The ornamental fish market size is predicted to be expanded at a compound annual growth rate of 8.5% from 2022 to 2030 and to reach more than USD $11 billion by 2030. The increase in its popularity is driven by decorative purposes in the luxury lifestyle of the new generation, attractiveness, declining stress after a hectic workday, educational purposes, etc. (https://www.grandviewresearch.com/, accessed on 1 March 2023). These features have made this industry one of the most beneficial and efficient agricultural sectors [1]. Intensive production, which is common in ornamental aquaculture, can potentially result in stress [2]. Mild stress, such as netting and confinement stress, is common in aquaculture systems, especially ornamental farming systems, where fish are handled and netted more than edible species due to the regular selling process.

Similar to all vertebrates, the general physiological response of fish to alteration in the homeostasis state is called stress response [3]. Mild stressful conditions can have positive effects, namely, eustress. However, severe stress negatively impacts fish metabolism, such as growth, behaviour, and immunity [3]. The stress response is controlled by two hormonal components (corticosteroids (mainly cortisol) and catecholamines). In the next stage, secondary stress responses (such as glucose and lactate) provide energy sources and oxygen and affect hydromineral imbalance and the immune system [3]. Prolonged exposure of fish to stress can cause adverse effects on homeostasis as stress response costs energy. In other words, metabolically, fish commit energy toward stress responses at the expense of growth. Different fish species and even families and individuals respond differently to stress due to genetic variations [3].

Oscar (Astronotus ocellatus) is a popular ornamental fish due to its early maturation, relatively high fecundity, colourful appearance, personality, and cleverness [4]. Limited studies have investigated the adverse effects of stress on this fish species [5,6,7,8,9]. However, studies that tested the effect of early mild stress (EMS) or eustress in aquatic species are limited to our previous studies [4], and other fish studies that lower hypothalamic and brainstem serotonergic responses to stress and cortisol responsiveness were observed [10,11,12]. In our earlier studies, the interaction of EMS with different levels of lipid [4], protein [13], and fish meal replacement [14] were investigated. The highest survival rate after final acute stress (confinement stress) was observed in oscar exposed to two weeks of EMS out of a ten-week trial [4,13]. This output indicated that two weeks of EMS resulted in the highest survival rate after acute confinement stress, regardless of the tested dietary lipid or protein contents.
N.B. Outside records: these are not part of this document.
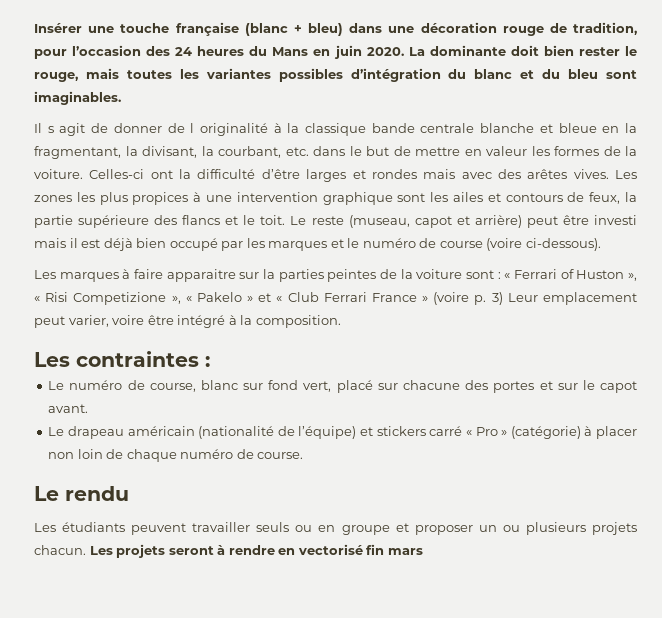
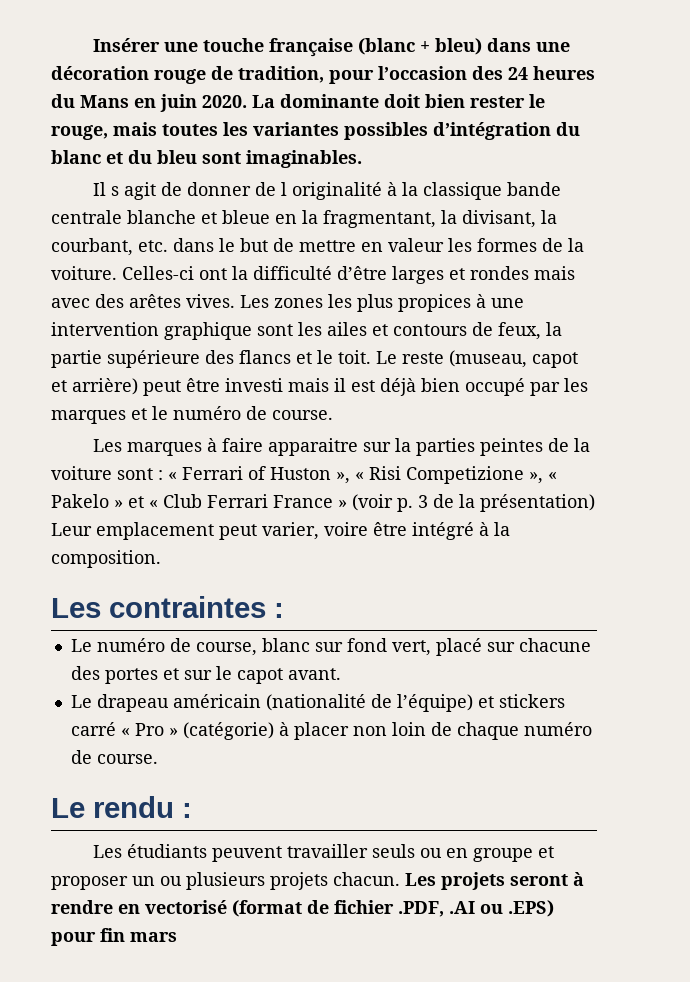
[439,238,601,251] course (voire ci‐dessous). -> [272,410,333,420] course.
[433,292,503,305] (voire p. 3) -> [352,494,595,512] (voir p. 3 de la présentation)
(129, 493) none -> [182,803,192,818] :
(363, 549) none -> [232,900,554,917] [51,932,96,946] (format de fichier .PDF, .AI ou .EPS) pour

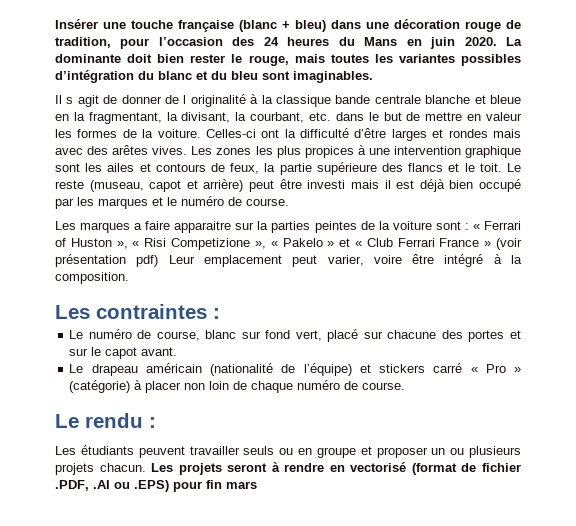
[207,438,218,452] à -> [134,223,143,230] a
[397,494,595,512] p. 3 de la présentation) -> [55,254,159,267] présentation pdf)

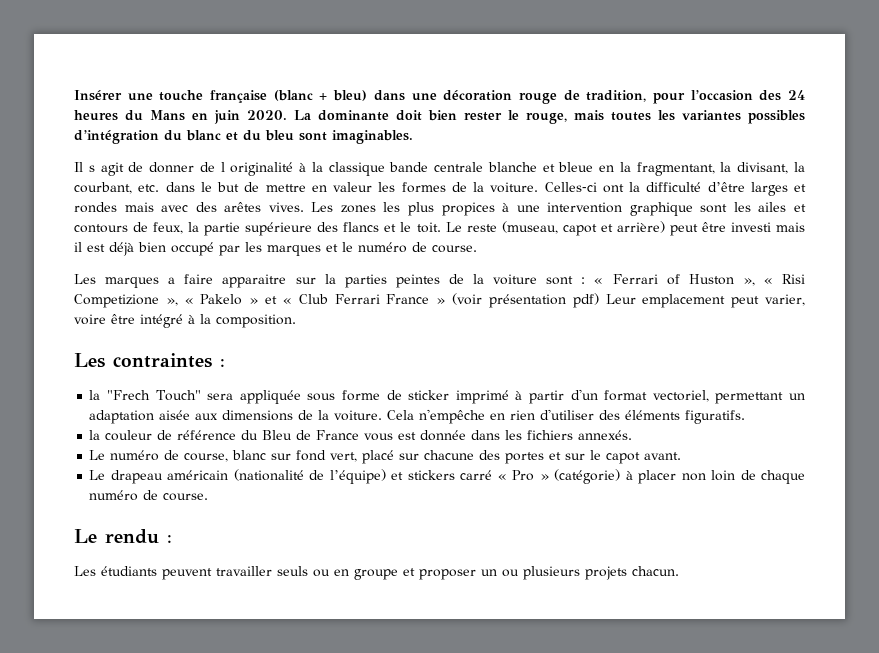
(220, 313) none -> [89,389,806,404] [89,409,746,424] [89,430,633,441] // la "Frech Touch" sera appliquée sous forme de sticker imprimé à partir d'un format vectoriel, permettant un adaptation aisée aux dimensions de la voiture. Cela n'empêche en rien d'utiliser des éléments figuratifs. // la couleur de référence du Bleu de France vous est donnée dans les fichiers annexés.
[151,462,521,475] [55,480,257,492] Les projets seront à rendre en vectorisé (format de fichier .PDF, .AI ou .EPS) pour fin mars -> (679, 571) none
The following hypothesis was raised—whether the timeframe between EMS and final acute stress, or recovery time, can affect the growth, survival rate, and fish health.

To the best of our knowledge, no study comprehensively tested the effect of time between EMS and final acute stress on fish responses in aquatic species, which occurs commonly. Therefore, in follow-up research with the same experimental condition, two times out of ten weeks of scheduled stress, but in different weeks, were considered to investigate fish resilience and these scheduled stress effect on growth performance, haematology, blood biochemistry, immune response, antioxidant activities, stress response, and liver enzymes of juvenile oscar.

2. Materials and methods

2.1. Animal, Fish Ethic and Experimental Conditions

A national and university Animal Care Committee approved all used experimental protocols (281-1385) [15]. To do this trial, 621 oscar (initial weight: 5.7 ± 0.8 g) were obtained from the Abzian Center (Mahallat, Markazi, Iran). The fish was acclimatised for two weeks before the start of the trial in this farm (this experiment was conducted on this farm) and, during this time, fed with a commercial diet (500 and 150 g/kg crude protein and lipid, respectively). As transportation and handling cause stress, we tried to do these steps as little as possible. Twenty-three fish were randomly distributed into each of twenty-seven rectangular glass tanks (100 L, three aquaria per treatment). Fish were provided with diets three times a day (09:00, 14:00, and 19:00) for ten weeks to ad libitum levels. The photoperiod was set for 12D:12L. To remove faeces and debris, 20–30% of the water in each tank was changed daily with dechlorinated water during the experiment. The water quality parameters were checked throughout the experiment and kept at standard levels, which were explained in our earlier studies from this project [4,13].

2.2. Diet Formulation and Experimental Design

The optimum protein, lipid, and fish meal levels and their interaction with EMS have been tested before [4,13,14]. Therefore, an optimum isonitrogenous (450 crude protein/kg feed and 180 g/kg fish meal) and isolipidic (180 g/kg lipid) were used for this study. The diet preparation and formulation processes were reported earlier [4,16]. During the nine-week feeding experiment, two scheduled EMS stress events were conducted in week two and week eight, on both Monday and Friday of that week (

Table 1. Experimental design for the effect of two-time scheduled stress (doing netting after the exchange of water on Monday and Friday of the proposed week) and AC stress at the end of the experimental period.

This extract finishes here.